Ed è allora un mondo multicolore, quello che saluta l’Arcivescovo: ci sono gli ospiti – all’entrata bimbi offrono due rose appena colte nel bel giardino circostante -, una quindicina di volontari, i responsabili della Cooperativa Farsi Prossimo di Caritas Ambrosiana che gestisce la Casa, i mediatori culturali, il direttore e vicedirettore di Caritas, gli assessori comunali Majorino e Granelli, la rappresentante del Prefetto, le Suore della Riparazione – riunite nel loro Capitolo generale – che hanno offerto questa grande struttura e che sono a loro volta impegnate in cammini di sostegno e avvio al lavoro di giovani donne in difficoltà. Tutti insieme, insomma, per la visita molto attesa del Cardinale a Casa Suraya, inaugurata il 20 giugno 2014 in occasione della Giornata Mondiale del Rifugiato e intitolata, come spiega Annamaria Lodi, presidente di Farsi Prossimo, alla prima bimba siriana nata durante l’accoglienza.

«Si vede bene che può esistere un “impatto” sostenibile per rifugianti e migranti: qui si sta sperimentando un modello operativo a tutela della dignità di chi soffre e della sicurezza dei cittadini», scandisce don Roberto Davanzo, direttore di Caritas Ambrosiana, che ricorda come nelle ultime settimane, tra le camere luminose, pulitissime e dignitose della Casa, siano passati, per esempio i genitori straziati della bimba morta per la mancanza di insulina o quelli dei quattro figli, dagli otto mesi agli otto anni, scomparsi nel loro viaggio attraverso il Mediterraneo. Tutte persone che oggi hanno trovato asilo politico in Germania. 

Le testimonianza portate direttamente, accanto a Scola, da alcune mamme, pur non così drammatiche, parlano comunque di dolore e di speranza, di un passato da dimenticare e di un domani in cui credere.

Marlen, congolese, 30 anni, ha una figlia nata lo scorso settembre a Magenta ed è arrivata appena dopo il parto a ottobre 2014. Chancelvie, anch’essa circa 30 anni, dal Congo, ha due bimbi di quattro anni e di circa dieci mesi. Entrambe hanno in braccio i piccoli e narrano, commuovendosi, del primo rifugio cercato in Libia, scappando dalla guerra o, meglio, da tanti diversi conflitti. Lamiya, siriana di origine palestinese, quarantotto anni, due figli di otto e dieci anni, è giunta in Italia a fine maggio e ha fatto richiesta di asilo proprio per rimanere in città: «Sono stata accolta molto bene – racconta -. Ho viaggiato dalla Siria in Libano e, a tappe, sono arrivata in Libia in bus; poi, su un barcone piccolo con una traversata pericolosa, in Sicilia, ma volevo venire a Milano, perché sono una stilista».

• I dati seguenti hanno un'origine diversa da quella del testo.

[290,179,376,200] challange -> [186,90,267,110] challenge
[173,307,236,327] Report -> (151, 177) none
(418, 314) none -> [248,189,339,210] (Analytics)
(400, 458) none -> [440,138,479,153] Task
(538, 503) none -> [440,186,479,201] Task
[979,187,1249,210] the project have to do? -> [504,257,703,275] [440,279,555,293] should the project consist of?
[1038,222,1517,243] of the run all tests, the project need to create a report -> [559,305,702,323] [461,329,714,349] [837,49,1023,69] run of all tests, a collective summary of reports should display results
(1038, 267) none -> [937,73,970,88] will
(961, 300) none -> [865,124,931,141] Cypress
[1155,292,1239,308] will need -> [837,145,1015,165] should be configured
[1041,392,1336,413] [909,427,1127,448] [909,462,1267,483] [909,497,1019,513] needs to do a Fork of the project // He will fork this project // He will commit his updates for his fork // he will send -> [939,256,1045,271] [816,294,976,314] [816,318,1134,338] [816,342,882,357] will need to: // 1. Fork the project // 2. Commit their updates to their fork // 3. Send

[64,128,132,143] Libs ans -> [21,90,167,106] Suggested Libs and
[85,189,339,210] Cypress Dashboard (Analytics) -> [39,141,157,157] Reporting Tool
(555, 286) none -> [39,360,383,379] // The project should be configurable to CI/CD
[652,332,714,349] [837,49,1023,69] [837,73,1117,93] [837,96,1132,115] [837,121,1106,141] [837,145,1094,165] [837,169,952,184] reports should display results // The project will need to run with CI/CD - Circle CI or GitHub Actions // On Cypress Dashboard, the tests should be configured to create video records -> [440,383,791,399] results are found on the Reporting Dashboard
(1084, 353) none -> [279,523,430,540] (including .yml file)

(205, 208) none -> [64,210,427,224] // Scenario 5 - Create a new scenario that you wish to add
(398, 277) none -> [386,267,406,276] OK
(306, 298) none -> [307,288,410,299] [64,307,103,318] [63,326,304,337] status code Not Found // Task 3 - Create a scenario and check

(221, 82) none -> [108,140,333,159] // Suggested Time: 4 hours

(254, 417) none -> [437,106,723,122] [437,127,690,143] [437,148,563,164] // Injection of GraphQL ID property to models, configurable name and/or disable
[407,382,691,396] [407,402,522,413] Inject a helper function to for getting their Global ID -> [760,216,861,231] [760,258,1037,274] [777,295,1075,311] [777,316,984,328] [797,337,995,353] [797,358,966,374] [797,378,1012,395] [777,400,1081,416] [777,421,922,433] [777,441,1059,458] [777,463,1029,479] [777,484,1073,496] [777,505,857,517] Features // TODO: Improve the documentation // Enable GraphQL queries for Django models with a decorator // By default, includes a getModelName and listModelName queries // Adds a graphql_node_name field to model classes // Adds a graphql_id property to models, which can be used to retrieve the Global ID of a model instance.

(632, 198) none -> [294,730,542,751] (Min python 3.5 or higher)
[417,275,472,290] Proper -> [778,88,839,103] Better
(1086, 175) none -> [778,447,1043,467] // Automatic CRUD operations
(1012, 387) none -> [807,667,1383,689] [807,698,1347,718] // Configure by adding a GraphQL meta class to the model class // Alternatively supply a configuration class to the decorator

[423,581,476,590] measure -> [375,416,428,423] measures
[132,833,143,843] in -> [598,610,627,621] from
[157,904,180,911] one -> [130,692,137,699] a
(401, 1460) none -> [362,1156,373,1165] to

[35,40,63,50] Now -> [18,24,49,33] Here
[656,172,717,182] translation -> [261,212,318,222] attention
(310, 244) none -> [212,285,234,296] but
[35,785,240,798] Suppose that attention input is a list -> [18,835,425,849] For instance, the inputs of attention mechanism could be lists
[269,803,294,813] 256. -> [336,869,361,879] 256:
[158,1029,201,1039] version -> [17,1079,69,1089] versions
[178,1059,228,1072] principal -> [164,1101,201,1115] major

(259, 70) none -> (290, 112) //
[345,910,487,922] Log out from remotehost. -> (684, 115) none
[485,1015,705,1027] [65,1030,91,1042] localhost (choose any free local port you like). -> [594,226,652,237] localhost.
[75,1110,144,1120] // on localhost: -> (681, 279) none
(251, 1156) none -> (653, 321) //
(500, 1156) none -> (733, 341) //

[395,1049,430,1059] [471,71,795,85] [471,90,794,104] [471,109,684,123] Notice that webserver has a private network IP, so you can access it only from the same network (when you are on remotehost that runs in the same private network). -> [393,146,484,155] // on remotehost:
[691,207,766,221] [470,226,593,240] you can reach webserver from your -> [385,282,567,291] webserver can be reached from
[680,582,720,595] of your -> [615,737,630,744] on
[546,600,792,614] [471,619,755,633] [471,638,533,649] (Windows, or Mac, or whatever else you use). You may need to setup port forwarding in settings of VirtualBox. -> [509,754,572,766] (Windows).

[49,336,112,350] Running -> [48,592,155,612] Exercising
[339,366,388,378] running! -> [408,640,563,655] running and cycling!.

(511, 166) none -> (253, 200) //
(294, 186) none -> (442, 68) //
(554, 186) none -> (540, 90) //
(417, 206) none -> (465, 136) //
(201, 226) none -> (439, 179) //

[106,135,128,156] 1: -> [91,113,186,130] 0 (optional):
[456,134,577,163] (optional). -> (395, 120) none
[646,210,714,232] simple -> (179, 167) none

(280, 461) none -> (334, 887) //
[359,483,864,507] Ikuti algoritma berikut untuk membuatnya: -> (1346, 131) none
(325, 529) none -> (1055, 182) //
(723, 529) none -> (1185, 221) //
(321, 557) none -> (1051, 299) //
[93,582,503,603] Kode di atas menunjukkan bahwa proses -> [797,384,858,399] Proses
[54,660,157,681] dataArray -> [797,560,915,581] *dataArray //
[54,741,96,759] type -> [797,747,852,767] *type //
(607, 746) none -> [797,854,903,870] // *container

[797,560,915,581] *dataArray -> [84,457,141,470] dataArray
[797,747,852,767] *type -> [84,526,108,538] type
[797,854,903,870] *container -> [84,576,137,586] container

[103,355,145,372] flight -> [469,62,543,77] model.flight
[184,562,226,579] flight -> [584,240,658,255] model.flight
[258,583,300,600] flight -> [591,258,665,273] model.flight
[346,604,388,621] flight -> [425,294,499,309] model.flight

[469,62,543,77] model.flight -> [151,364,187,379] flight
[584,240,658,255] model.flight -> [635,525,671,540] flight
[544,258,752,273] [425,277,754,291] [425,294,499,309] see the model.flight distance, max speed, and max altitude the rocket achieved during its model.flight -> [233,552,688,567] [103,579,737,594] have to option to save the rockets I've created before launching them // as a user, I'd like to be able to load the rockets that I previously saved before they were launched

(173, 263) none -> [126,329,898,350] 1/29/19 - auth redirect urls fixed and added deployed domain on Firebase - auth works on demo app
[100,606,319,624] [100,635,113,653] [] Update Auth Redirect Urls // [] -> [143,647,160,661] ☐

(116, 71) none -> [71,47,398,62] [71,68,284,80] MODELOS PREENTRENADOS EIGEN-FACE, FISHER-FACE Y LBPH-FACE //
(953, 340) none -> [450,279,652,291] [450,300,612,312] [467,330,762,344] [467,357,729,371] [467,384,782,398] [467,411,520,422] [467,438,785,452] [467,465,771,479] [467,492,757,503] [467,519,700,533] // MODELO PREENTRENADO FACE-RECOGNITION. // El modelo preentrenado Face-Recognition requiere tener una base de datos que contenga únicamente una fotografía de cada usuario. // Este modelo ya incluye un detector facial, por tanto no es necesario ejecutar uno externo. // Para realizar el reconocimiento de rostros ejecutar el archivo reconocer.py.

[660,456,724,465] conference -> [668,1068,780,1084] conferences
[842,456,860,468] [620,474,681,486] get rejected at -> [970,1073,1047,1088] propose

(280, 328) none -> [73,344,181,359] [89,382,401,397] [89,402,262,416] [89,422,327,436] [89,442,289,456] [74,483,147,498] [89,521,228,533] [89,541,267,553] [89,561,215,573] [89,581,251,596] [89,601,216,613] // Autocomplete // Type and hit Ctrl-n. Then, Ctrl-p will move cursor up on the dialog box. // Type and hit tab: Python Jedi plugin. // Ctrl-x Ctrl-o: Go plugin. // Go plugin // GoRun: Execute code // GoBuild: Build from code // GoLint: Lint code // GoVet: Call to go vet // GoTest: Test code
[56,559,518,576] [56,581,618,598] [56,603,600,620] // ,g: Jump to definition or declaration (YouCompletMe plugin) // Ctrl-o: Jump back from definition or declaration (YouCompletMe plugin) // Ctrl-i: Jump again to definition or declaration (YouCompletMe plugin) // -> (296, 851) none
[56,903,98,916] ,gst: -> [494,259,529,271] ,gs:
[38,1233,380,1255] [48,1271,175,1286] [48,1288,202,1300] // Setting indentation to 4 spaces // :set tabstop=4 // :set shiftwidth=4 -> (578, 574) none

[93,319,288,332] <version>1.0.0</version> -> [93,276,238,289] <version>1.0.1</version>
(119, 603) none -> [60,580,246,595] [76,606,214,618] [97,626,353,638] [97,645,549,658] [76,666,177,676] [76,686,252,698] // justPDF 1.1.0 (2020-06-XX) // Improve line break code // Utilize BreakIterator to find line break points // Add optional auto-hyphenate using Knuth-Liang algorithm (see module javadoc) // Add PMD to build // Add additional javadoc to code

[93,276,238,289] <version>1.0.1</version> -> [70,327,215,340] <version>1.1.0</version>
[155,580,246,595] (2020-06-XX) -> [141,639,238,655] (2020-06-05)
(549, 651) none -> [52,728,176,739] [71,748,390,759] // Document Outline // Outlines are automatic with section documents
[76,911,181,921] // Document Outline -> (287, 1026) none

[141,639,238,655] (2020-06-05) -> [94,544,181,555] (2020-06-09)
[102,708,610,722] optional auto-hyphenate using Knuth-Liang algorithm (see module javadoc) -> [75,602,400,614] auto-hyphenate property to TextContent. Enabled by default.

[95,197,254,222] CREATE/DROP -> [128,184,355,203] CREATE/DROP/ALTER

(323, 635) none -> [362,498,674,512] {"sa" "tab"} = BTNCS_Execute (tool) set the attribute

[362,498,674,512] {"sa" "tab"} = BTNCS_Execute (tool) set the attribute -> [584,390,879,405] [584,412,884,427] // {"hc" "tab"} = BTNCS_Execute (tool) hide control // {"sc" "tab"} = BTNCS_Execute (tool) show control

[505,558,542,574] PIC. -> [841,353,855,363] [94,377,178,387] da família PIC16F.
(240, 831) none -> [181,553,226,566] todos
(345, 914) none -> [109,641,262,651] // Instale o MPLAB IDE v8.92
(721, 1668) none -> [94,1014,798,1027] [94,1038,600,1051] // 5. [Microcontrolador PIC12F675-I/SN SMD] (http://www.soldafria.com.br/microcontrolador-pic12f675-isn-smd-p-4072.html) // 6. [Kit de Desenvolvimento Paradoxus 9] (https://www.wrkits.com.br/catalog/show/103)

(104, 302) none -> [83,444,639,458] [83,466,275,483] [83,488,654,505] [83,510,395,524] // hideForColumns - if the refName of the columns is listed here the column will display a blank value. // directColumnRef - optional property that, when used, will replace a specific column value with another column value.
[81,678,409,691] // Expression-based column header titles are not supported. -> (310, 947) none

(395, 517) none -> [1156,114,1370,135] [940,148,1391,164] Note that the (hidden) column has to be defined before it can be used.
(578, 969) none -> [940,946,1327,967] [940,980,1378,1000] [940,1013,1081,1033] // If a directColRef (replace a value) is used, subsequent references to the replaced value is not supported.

E il primo pensiero dell’Arcivescovo, allora, è per gli ospiti, ma anche per chi li ha accolti a braccia aperte. «La crescita umana è impossibile fuori dalla relazione, la condivisione del bisogno si dilata, come ci insegna il Vangelo, e questo mi colpisce vedendo l’alleanza per l’accoglienza che si coltiva qui. Chancelvie ha detto: «Sono venuta qui perché vorrei che i miei figli diventassero persone libere e mi piacerebbe che potessero studiare». Questo è il nostro bisogno perché le libertà realizzate sono ancora poche. Una democrazia si vede dalle libertà non conclamate, ma realizzate, e io sono gratissimo, come Vescovo, a chi, a ogni livello, si gioca in prima persona». E prosegue: «Bisogna coinvolgere le famiglie, le persone e potremmo trasformare così questo processo drammatico di meticciato di civiltà in un fattore di civilizzazione della nuova Milano e di un’Europa rinnovata». Poi un’osservazione: «Non ci si deve scandalizzare che nostri molti conterranei abbiano paura. Troppi e troppo rapidi sono stati i cambiamenti, solo che la paura è una cattiva consigliera e occorre, invece, un grande lavoro educativo che un luogo come questo realizza di fatto, perché l’educazione non è costruita di discorsi, ma è un frutto che “passa” per osmosi. L’Europa è assai lenta, ma dal basso, attraverso esperienze come questa, può muoversi qualcosa».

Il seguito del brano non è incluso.